Erbium(III) oxalate
- Names: Other names Erbium oxalate

Identifiers
- CAS Number: 867-63-0; 30618-31-6 decahydrate;

Properties
- Chemical formula: Er_{2}(C_{2}O_{4})_{3}
- Molar mass: 598.58 g/mol
- Appearance: Pink to pink-red crystals (hydrates)
- Solubility in water: Slightly soluble in water

= Erbium(III) oxalate =

Erbium(III) oxalate is an inorganic compound of erbium and the oxalate ion, with the formula Er_{2}(C_{2}O_{4})_{3}. It forms several hydrates, including well-characterized hexa-, deca- and octadecahydrates. On heating, erbium oxalate decomposes through carbonate-containing intermediates to erbium(III) oxide.

== Preparation ==
Hydrated erbium(III) oxalate can be precipitated from aqueous solutions of erbium(III) salts using oxalic acid or soluble oxalates.

Single crystals of hydrated erbium oxalates have also been grown by allowing aqueous solutions of erbium(III) chloride and potassium oxalate to diffuse slowly through gel media.

== Properties ==
=== Hydrates and crystal structures ===
Erbium(III) oxalate is unusual among the lanthanide oxalates because erbium lies near the boundary between two hydrate structure families. For lighter lanthanides, compositions of the form
Ln_{2}(C_{2}O_{4})_{3}(H_{2}O)_{6}·4H_{2}O
are common, whereas heavier lanthanides more often form
Ln_{2}(C_{2}O_{4})_{3}(H_{2}O)_{4}·2H_{2}O. Both structure types are reported for erbium.

The decahydrate,
Er_{2}(C_{2}O_{4})_{3}(H_{2}O)_{6}·4H_{2}O,
crystallizes in the monoclinic space group P2_{1}/c. Its lattice parameters are
a = 11.3590 Å, b = 9.6162 Å, c = 9.9401 Å and β = 118.723°, with four formula units per unit cell.
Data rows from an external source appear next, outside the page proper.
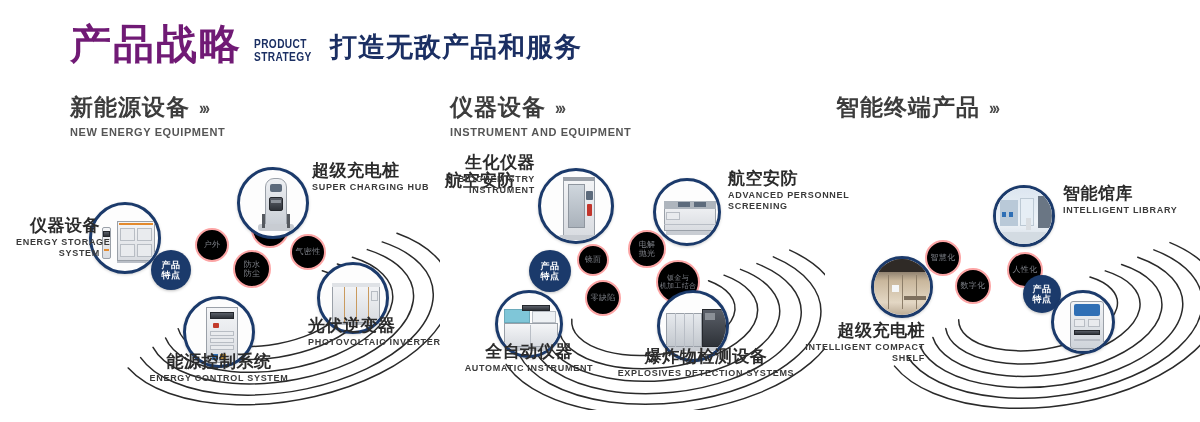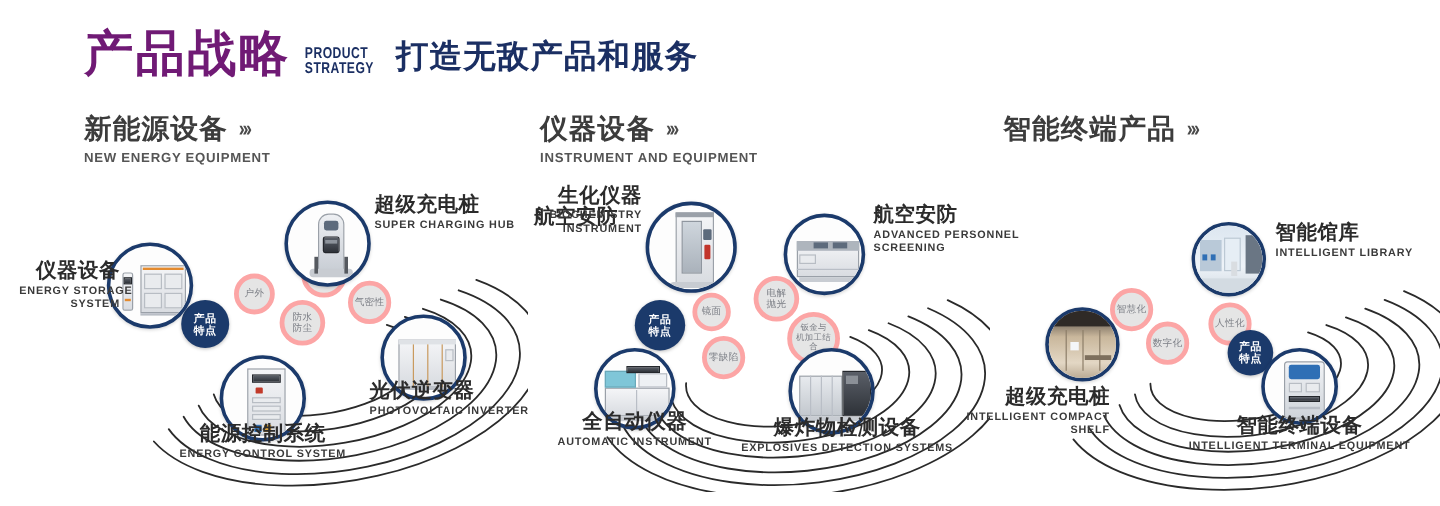--- a/index.html
+++ b/index.html
@@ -71,8 +71,8 @@
 
   
   .feat{
-    position:absolute;border-radius:50%;border:4px solid #fca5a5;
-    background:#e5e5e5;display:flex;align-items:center;justify-content:center;
+    position:absolute;border-radius:50%;border:2px solid #fca5a5;
+    background:#000000;display:flex;align-items:center;justify-content:center;
     text-align:center;color:#7c7f86;font-size:8px;line-height:1.15;
     letter-spacing:.3px;box-sizing:border-box;
   }

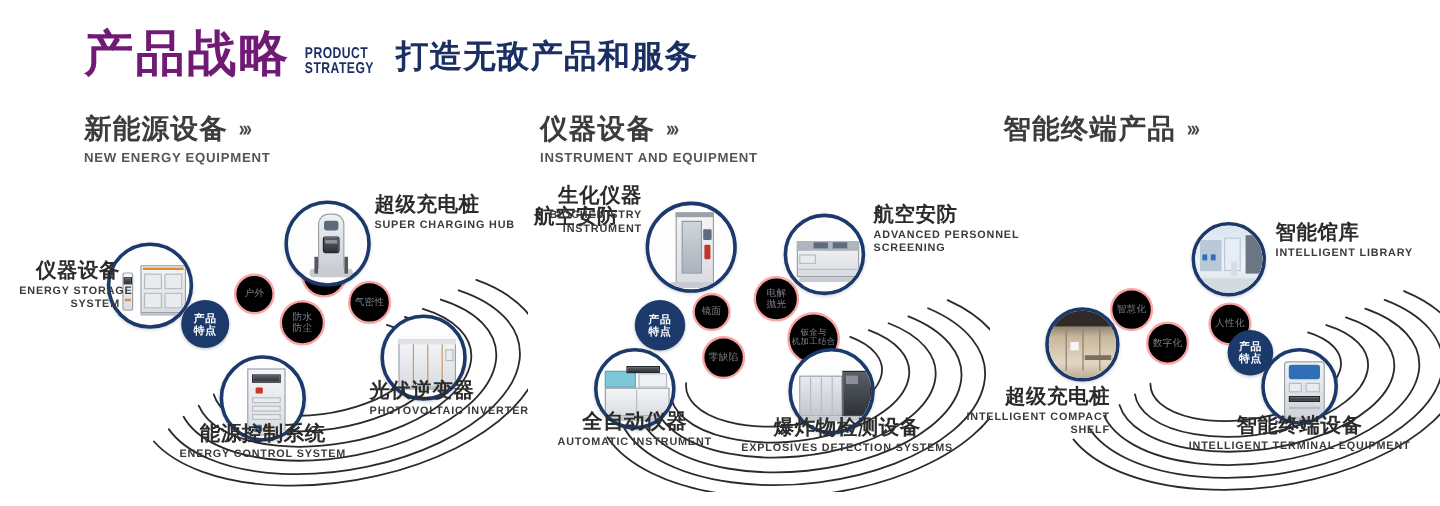--- a/index.html
+++ b/index.html
@@ -439,10 +439,6 @@
         <div class="dev floor" style="left:14px;top:56px;width:38px;height:4px;"></div>
       </div>
     </div>
-    <div class="nlabel center" style="left:183px;top:196px;width:190px;">
-      <div class="cn">智能终端设备</div>
-      <div class="en">INTELLIGENT TERMINAL EQUIPMENT</div>
-    </div>
   </div>
 
 </div>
Its structure consists of parallel honeycomb-like molecular layers formed by erbium ions linked through oxalate groups.

A six-water form,
Er_{2}(C_{2}O_{4})_{3}(H_{2}O)_{4}·2H_{2}O,
also occurs and belongs to the heavier-lanthanide oxalate structure family.

An octadecahydrate,
Er_{2}(C_{2}O_{4})_{3}(H_{2}O)_{6}·12H_{2}O,
has also been structurally characterized. It crystallizes in the trigonal space group R3̅, with a = 30.8692 Å and c = 7.2307 Å, Z = 12.

The octadecahydrate forms a three-dimensional open framework containing channels of approximately 12 Å diameter. Water molecules of crystallization occupy these channels. Erbium is nine-coordinate in this phase, bonded to six oxalate oxygen atoms and three coordinated water molecules in a distorted tricapped trigonal-prismatic environment.

=== Thermal decomposition ===
Erbium(III) oxalate hydrates dehydrate stepwise on heating. A detailed thermal study of Er_{2}(C_{2}O_{4})_{3}·6H_{2}O found progressive dehydration between about 90 and 370 °C.

The hexahydrate initially loses water to form lower hydrates, including trihydrate and dihydrate phases. Anhydrous erbium oxalate is then formed but is thermally unstable.

Further heating produces carbonate-containing intermediates. An erbium oxycarbonate, Er_{2}O_{2}CO_{3}, is formed around 450 °C and decomposes near 600 °C to crystalline Er_{2}O_{3}. Water vapour, carbon monoxide and carbon dioxide are evolved during the overall decomposition.

Earlier work on rare-earth oxalates likewise found that hydrated erbium oxalate ultimately decomposes to erbium oxide on heating.

=== Complex oxalates ===
Erbium forms a number of complex oxalates in addition to the simple sesquioxalate. Reaction with alkali-metal oxalates can give compounds such as KEr(C_{2}O_{4})_{2}·4H_{2}O.

This potassium erbium oxalate crystallizes in the tetragonal space group I4_{1}/amd, with a = 11.4145 Å and c = 8.893 Å. Its structure contains square channels running parallel to the c axis.

Acidic oxalate complexes have also been reported, including H[Er(C_{2}O_{4})_{2}]·6H_{2}O.